En outre, NFP possèdent des gènes paralogues chez M. truncatula nommés LYR1 et LYR3 qui seraient également des candidats potentiels de récepteurs des myc-LCO. LYR1 est surexprimé durant la mycorhization même si son implication dans la perception des LCO reste encore à démontrer (Gaude et al, 2012). LYR3 exprimé dans les racines et les nodosités fixe les LCO avec une haute affinité. De plus, LYR3

25 semble interagir avec LYK3 (le récepteur des facteurs Nod) en réponse à des LCO, suggérant que LYR3 peut représenter un co-récepteur dans la perception des LCO (Fliegmann et al., 2013 ; Fliegmann et al., 2016).

Parallèlement, les autres récepteurs LysM-RLK des facteurs Nod, LjNFR1/MtLYK3, semblent également être impliqués dans la symbiose MA, puisque les mutants lyk3 et nfr1 sont altérés dans l’infection mycorhizienne (Zhang et al., 2015), soulignant encore une fois l’implication d’autres récepteurs dans la perception des signaux fongiques. Un orthologue de ces deux récepteurs chez le riz est CERK1. Ce dernier semble avoir une bi-fonctionnalité car il joue un rôle dans l’initiation de la symbiose AM et est également essentiel dans les réponses de défense déclenchées par la chitine (voir paragraphe II.1.2.2). En effet, les mutants Oscerk1 sont altérés dans la pénétration du CMA dans les racines, mais également dans les réponses de défense chez le riz (Miyata et al., 2014 ; Zhang et al., 2015). OsCERK1 est un orthologue proche d’AtCERK1, un récepteur de la chitine impliqué dans les réponses immunitaires (Figure E.8) (Miya et al., 2007).
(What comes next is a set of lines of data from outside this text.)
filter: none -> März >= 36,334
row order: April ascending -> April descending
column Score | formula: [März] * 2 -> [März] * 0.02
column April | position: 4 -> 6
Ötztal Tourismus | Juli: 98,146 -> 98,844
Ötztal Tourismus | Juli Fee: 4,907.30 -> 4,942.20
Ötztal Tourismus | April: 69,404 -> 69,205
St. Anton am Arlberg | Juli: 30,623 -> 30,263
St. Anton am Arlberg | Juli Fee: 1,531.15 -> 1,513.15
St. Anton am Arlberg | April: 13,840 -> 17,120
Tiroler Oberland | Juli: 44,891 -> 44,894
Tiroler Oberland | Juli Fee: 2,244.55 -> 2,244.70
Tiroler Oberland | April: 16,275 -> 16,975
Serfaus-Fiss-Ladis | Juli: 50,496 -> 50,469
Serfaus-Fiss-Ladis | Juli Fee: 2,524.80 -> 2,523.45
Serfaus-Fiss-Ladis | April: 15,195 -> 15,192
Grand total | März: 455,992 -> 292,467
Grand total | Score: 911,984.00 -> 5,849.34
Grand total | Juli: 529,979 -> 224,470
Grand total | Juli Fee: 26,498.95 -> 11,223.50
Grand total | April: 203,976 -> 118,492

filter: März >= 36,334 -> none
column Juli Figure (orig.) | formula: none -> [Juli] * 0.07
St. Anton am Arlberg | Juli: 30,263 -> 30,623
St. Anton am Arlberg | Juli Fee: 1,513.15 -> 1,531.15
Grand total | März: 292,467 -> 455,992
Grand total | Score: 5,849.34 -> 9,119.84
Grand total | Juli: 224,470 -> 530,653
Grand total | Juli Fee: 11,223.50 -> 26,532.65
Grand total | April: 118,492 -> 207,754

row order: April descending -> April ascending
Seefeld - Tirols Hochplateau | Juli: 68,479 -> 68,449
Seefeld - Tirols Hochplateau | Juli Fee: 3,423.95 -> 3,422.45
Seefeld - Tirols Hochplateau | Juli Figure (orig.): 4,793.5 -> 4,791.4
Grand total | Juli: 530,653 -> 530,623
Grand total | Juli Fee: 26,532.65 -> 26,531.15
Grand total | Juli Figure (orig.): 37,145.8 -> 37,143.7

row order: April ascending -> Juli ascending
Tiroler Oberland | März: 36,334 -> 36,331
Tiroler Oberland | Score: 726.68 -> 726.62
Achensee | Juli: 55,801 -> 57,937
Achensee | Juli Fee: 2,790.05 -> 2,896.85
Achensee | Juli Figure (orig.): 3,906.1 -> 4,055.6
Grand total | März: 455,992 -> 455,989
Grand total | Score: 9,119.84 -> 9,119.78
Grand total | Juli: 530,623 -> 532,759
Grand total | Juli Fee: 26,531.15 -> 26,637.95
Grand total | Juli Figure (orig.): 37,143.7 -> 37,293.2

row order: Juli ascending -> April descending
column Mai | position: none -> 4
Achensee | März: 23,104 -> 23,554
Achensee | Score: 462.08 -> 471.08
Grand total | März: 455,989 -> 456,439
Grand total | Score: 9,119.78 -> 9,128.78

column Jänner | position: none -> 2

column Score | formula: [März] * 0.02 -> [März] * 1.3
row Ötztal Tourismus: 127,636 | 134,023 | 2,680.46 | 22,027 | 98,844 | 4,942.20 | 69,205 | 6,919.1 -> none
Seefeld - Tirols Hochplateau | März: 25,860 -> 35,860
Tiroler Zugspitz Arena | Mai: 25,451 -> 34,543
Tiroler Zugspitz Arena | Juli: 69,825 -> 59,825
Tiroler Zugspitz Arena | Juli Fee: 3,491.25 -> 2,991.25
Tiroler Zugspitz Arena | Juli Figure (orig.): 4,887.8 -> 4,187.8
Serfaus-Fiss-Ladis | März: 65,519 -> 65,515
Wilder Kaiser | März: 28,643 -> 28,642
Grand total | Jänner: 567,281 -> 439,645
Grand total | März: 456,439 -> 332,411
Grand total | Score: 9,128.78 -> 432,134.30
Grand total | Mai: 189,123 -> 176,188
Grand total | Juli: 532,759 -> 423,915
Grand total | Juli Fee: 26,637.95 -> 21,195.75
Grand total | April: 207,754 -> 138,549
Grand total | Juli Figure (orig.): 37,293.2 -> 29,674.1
Le rôle de NFR1/LYK3 et CERK1 dans la signalisation symbiotique serait en lien avec la présence d'un motif de 3 acides aminés YAQ/R dans le domaine protéine kinase du récepteur, qui n’est pas présent chez AtCERK1 (Nakagawa et al., 2011 ; Miyata et al., 2014). Par contre les mécanismes régulant des réponses opposées d’OsCERK1 (défense versus symbiose) ne sont pas encore connus.

Les PRR agissent généralement en complexe en s’associant avec d’autres récepteurs afin de permettre la transduction du signal. Une possible explication à la bi-fonctionnalité d’OsCERK1 pourrait être liée à son récepteur partenaire, qui pourrait être déterminant dans la fonction d’OsCERK1 permettant soit la symbiose soit la défense. Le premier récepteur partenaire putatif proposé a été OsCEBIP mais des plantes mutantes Oscebip ayant perdu la capacité de répondre à la chitine ne sont pas altérées dans l’établissement de la symbiose MA (Miyata et al., 2014). Ces résultats indiquent que le complexe récepteurs OsCERK1/OsCEBiP qui assure la transduction du signal en réponse aux oligomères de chitine (Shinya et al., 2015 ; Liu et al., 2016) n’intervient pas dans la symbiose MA (Figure E.8). Afin de déterminer la présence d’un autre complexe avec OsCERK1 permettant l’induction des réponses symbiotiques, Miyata et collaborateurs (2016) se sont intéressés à OsNFR5/OsRLK2, l’unique orthologue de LjNFR5/MtNFP chez le riz, dont l’expression augmente lors de la colonisation par R. irregularis. Toutefois, contrairement à ce que les auteurs avaient envisagé, la colonisation du mutant Osnfr5 par R. irregularis n’est pas affectée et il n’y a pas d’hétérodimérisation entre OsCERK1 et OsNFR5. OsNFR5 ne semble donc pas essentiel à l’établissement de la MA. Toutefois, certains gènes marqueurs de la symbiose MA sont affectés chez le mutant indiquant qu’il existe peut-être d’autres gènes de type LysM codant une protéine fonctionnellement redondante à OsNFR5 pouvant être le partenaire de OsCERK1 en plus de, ou de manière indépendante à OsNFR5 (Miyata et al., 2016). De nouvelles études seront nécessaires pour établir leurs rôles dans la reconnaissance des signaux mycorhiziens.

Les recherches s’intéressant à la perception des myc-CO courts sont moins avancées. Les premières études ont montré que cette perception semblent être indépendante de NFP (Genre et al., 2013 ; Sun et al., 2015).